(RECORDED INFORMATION):
▼

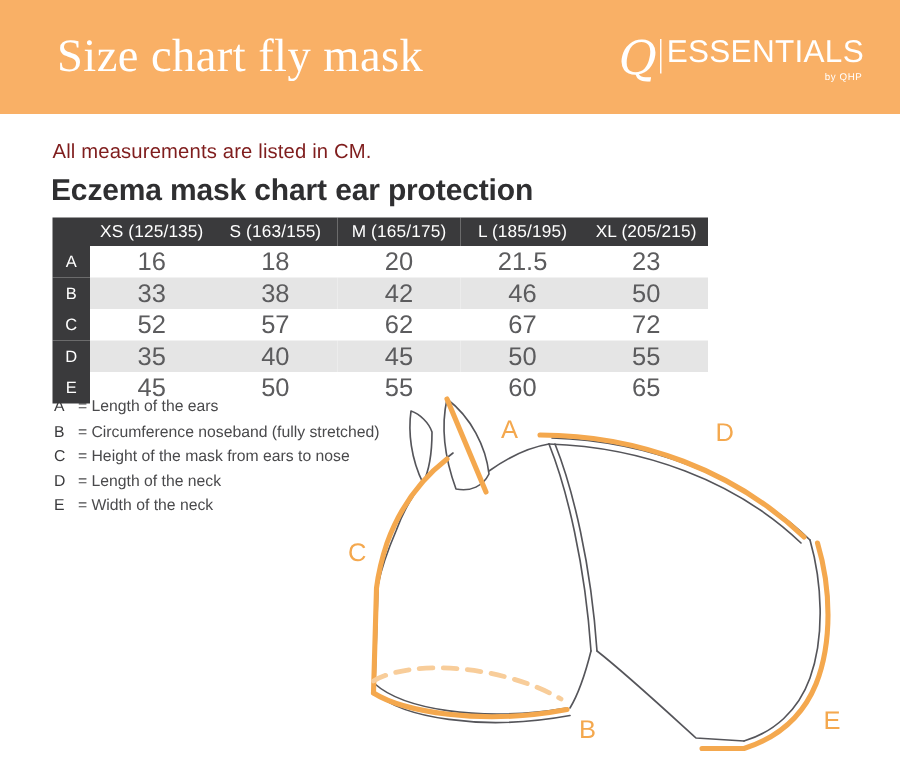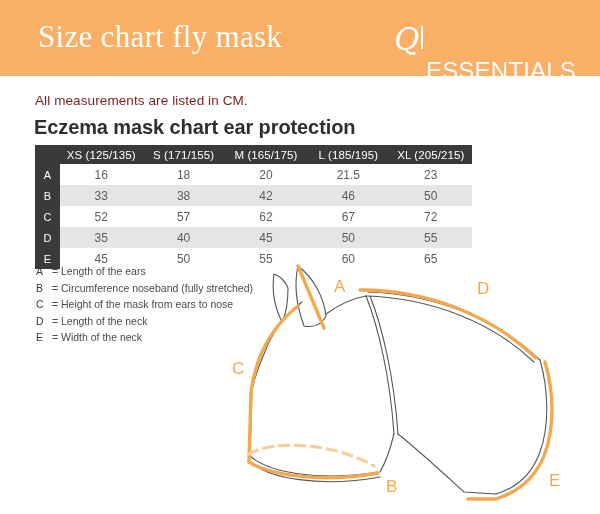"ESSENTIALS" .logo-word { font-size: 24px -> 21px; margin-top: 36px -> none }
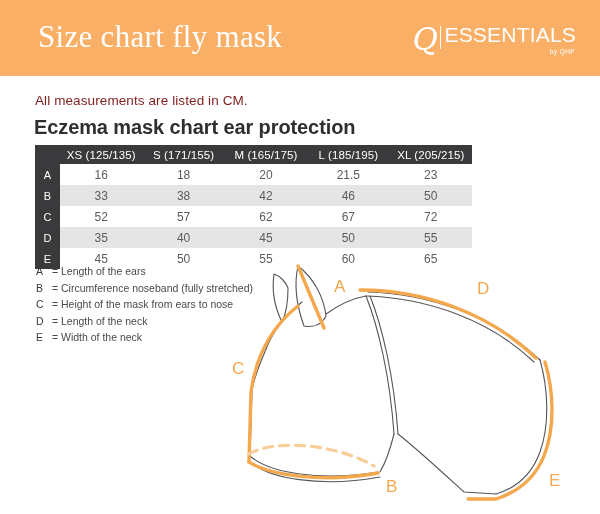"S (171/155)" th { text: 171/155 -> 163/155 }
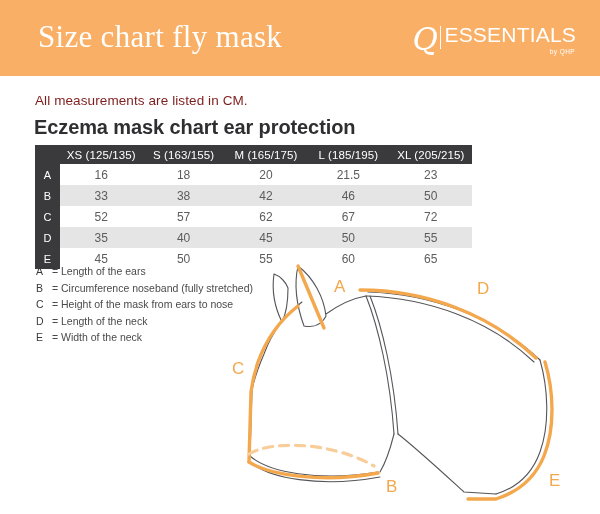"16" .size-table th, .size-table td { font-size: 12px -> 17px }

▲
▼

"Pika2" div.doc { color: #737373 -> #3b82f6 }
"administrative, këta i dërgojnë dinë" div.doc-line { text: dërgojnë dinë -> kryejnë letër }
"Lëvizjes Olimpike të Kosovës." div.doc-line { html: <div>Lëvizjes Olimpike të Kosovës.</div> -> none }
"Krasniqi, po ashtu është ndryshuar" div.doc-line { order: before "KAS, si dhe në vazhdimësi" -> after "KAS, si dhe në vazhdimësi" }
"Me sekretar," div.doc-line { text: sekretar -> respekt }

▲

(TASK TO COMPLETE): Within the entries above, the lines from the one containing "font-size: 24px ->" through the one containing "th, .size-table td" are to be transcribed exactly, ends included, pictures excluded.

(RESULT FOR THIS TASK):
"ESSENTIALS" .logo-word { font-size: 24px -> 21px; margin-top: 36px -> none }
"S (171/155)" th { text: 171/155 -> 163/155 }
"16" .size-table th, .size-table td { font-size: 12px -> 17px }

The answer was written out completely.